Relatedly, it’s worth noting that middle sister feels almost as violated by the community at large as she does by milkman. She resents it when people “embark on offensives and approach with their questions” (173) in an effort to get information from her, and she begins to imagine that the community is, like milkman, hiding “under the bed, behind the door, [or] in the wardrobe” (178). This sense of persecution speaks not only to the community’s invasiveness, but also to its complicity: its widespread sexism provides cover for milkman’s actions. Here, for instance, is how middle sister imagines those around her would respond if she attempted to explain what’s happening:
If I’d said, ‘He expressed condolences on my sister’s loss of her murdered man while at the same time linking my almost-maybe-boyfriend to a constantly recurring carbomb,’ they’d have said, ‘How come you’re not married and why do you go out with maybe-boyfriends in the first place?’ (181).
Similarly, the discussion of first brother-in-law serves as a reminder that the problem of misogyny is by no means confined to milkman, but is instead so common that it only attracts attention when it runs up against the community’s deep religiosity.
Another issue that takes on additional prominence in this chapter is that of public opinion.
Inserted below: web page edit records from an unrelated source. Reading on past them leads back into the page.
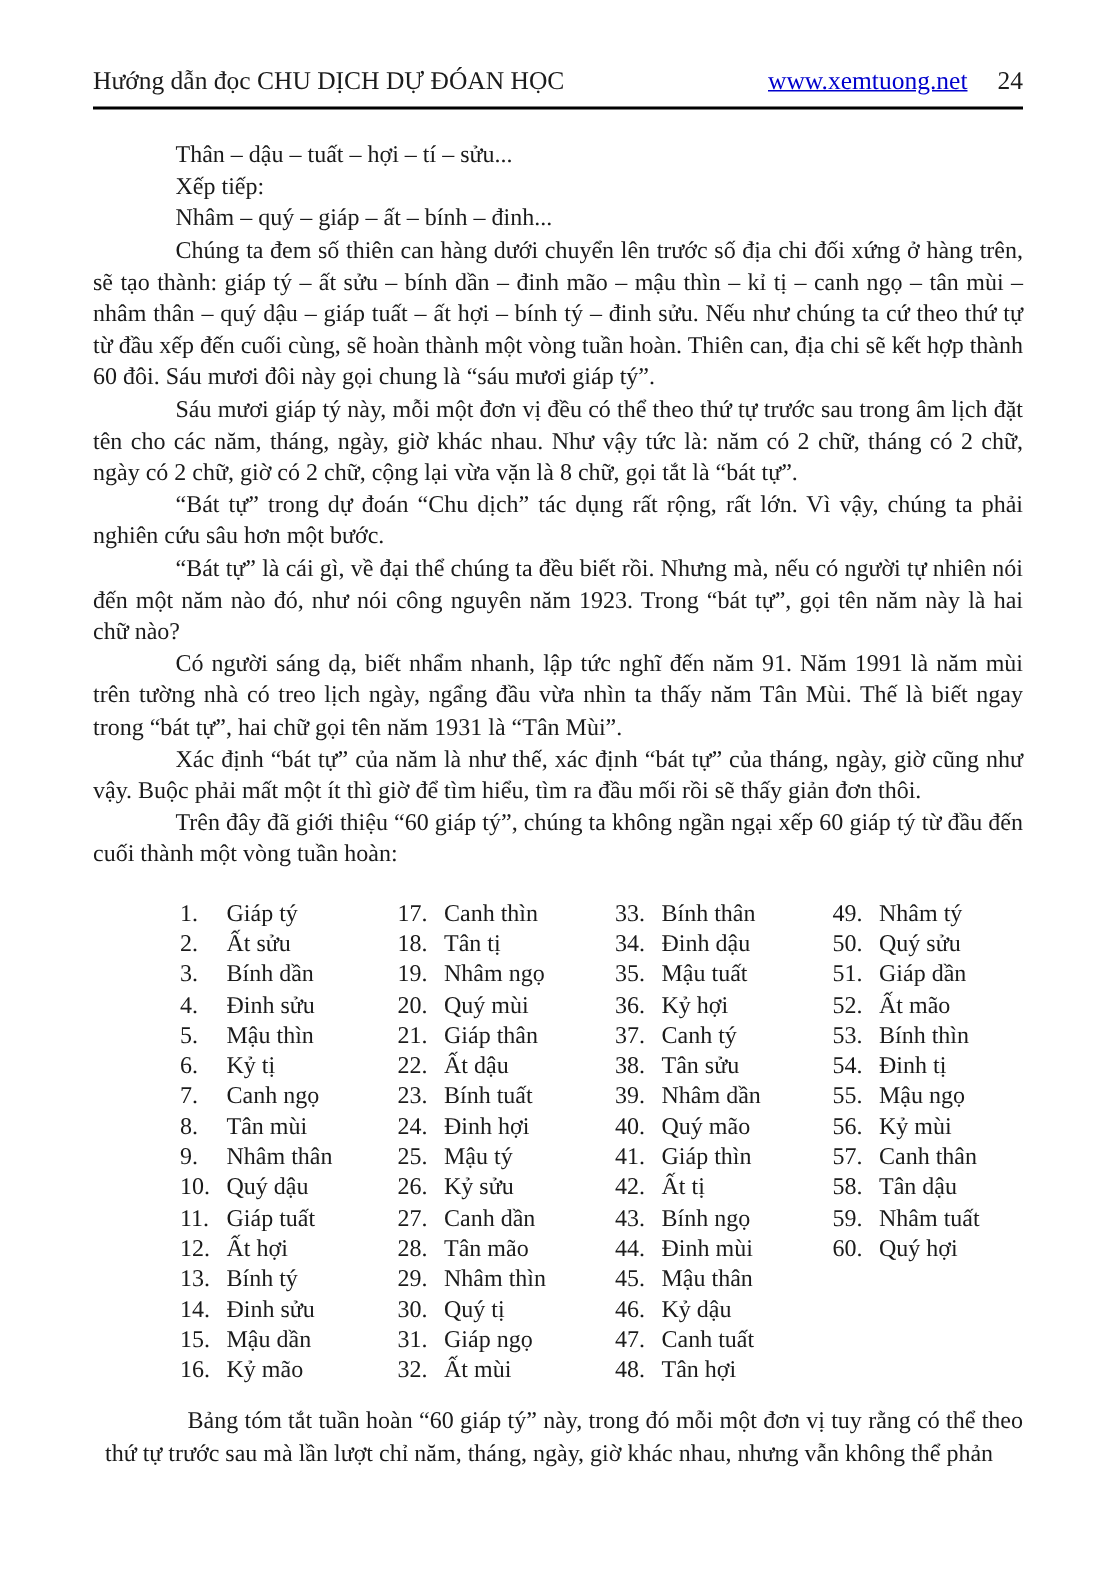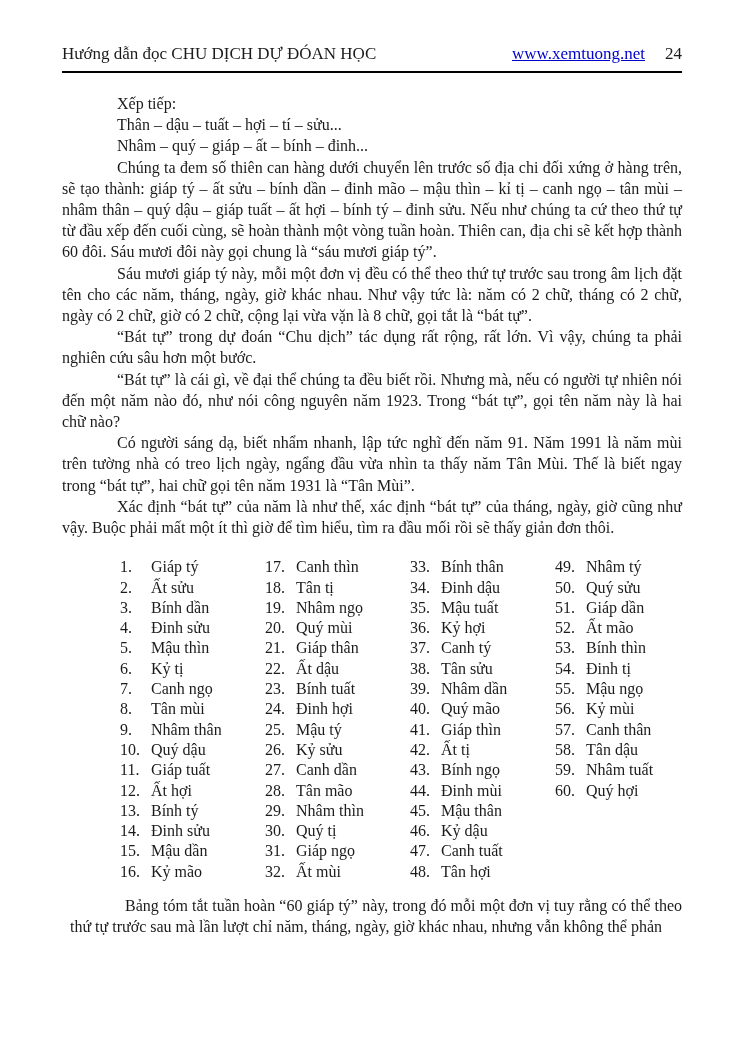--- a/index.html
+++ b/index.html
@@ -61,29 +61,30 @@
   <header class="page-header">
     <span class="header-title">Hướng dẫn đọc CHU DỊCH DỰ ĐÓAN HỌC</span>
     <span class="header-right">
       <a class="header-link" href="#">www.xemtuong.net</a>
       <span class="page-number">24</span>
     </span>
   </header>
   <hr class="header-rule">
 
   <main class="body-text" id="blocks-container">
+      <p class="line">Thân – dậu – tuất – hợi – tí – sửu...</p>
       <p class="line">Xếp tiếp:</p>
-      <p class="line">Thân – dậu – tuất – hợi – tí – sửu...</p>
       <p class="line">Nhâm – quý – giáp – ất – bính – đinh...</p>
       <p class="para">Chúng ta đem số thiên can hàng dưới chuyển lên trước số địa chi đối xứng ở hàng trên, sẽ tạo thành: giáp tý – ất sửu – bính dần – đinh mão – mậu thìn – kỉ tị – canh ngọ – tân mùi – nhâm thân – quý dậu – giáp tuất – ất hợi – bính tý – đinh sửu. Nếu như chúng ta cứ theo thứ tự từ đầu xếp đến cuối cùng, sẽ hoàn thành một vòng tuần hoàn. Thiên can, địa chi sẽ kết hợp thành 60 đôi. Sáu mươi đôi này gọi chung là “sáu mươi giáp tý”.</p>
       <p class="para">Sáu mươi giáp tý này, mỗi một đơn vị đều có thể theo thứ tự trước sau trong âm lịch đặt tên cho các năm, tháng, ngày, giờ khác nhau. Như vậy tức là: năm có 2 chữ, tháng có 2 chữ, ngày có 2 chữ, giờ có 2 chữ, cộng lại vừa vặn là 8 chữ, gọi tắt là “bát tự”.</p>
       <p class="para">“Bát tự” trong dự đoán “Chu dịch” tác dụng rất rộng, rất lớn. Vì vậy, chúng ta phải nghiên cứu sâu hơn một bước.</p>
       <p class="para">“Bát tự” là cái gì, về đại thể chúng ta đều biết rồi. Nhưng mà, nếu có người tự nhiên nói đến một năm nào đó, như nói công nguyên năm 1923. Trong “bát tự”, gọi tên năm này là hai chữ nào?</p>
       <p class="para">Có người sáng dạ, biết nhẩm nhanh, lập tức nghĩ đến năm 91. Năm 1991 là năm mùi trên tường nhà có treo lịch ngày, ngẩng đầu vừa nhìn ta thấy năm Tân Mùi. Thế là biết ngay trong “bát tự”, hai chữ gọi tên năm 1931 là “Tân Mùi”.</p>
       <p class="para">Xác định “bát tự” của năm là như thế, xác định “bát tự” của tháng, ngày, giờ cũng như vậy. Buộc phải mất một ít thì giờ để tìm hiểu, tìm ra đầu mối rồi sẽ thấy giản đơn thôi.</p>
+      <p class="para">Trên đây đã giới thiệu “60 giáp tý”, chúng ta không ngần ngại xếp 60 giáp tý từ đầu đến cuối thành một vòng tuần hoàn:</p>
     </main>
 
   <section class="giap-list" id="list-container">
       <div class="giap-col">
         <div class="giap-item">
           <span class="giap-num">1.</span>
           <span class="giap-label">Giáp tý</span>
         </div>
         <div class="giap-item">
           <span class="giap-num">2.</span>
Middle sister has repeatedly referred to the “beyond-the-pales” in her community—people who have “fallen below the benchmark for social regularity” (60). In many cases, what sets these people apart is a sense that they have distanced themselves from the sectarian conflict that dominates the minds of everyone else in the community: nuclear boy is obsessed with the Cold War, the issue women seem to care more about gender than religious or national identity, etc. Arguably, however, what troubles people about the beyond-the-pales isn’t so much their disinterest in the Troubles specifically, but rather in the community consensus generally. This becomes clear when longest friend reveals that middle sister has herself become a social outcast because of her apparent disinterest in what the community thinks (and, in particular, what it considers normal). When middle sister wonders, “[I]f one person happened to be sane [...] against a whole background, a race mind, that wasn’t sane [...] would that person be mad?” (201), longest friend unabashedly replies that they would.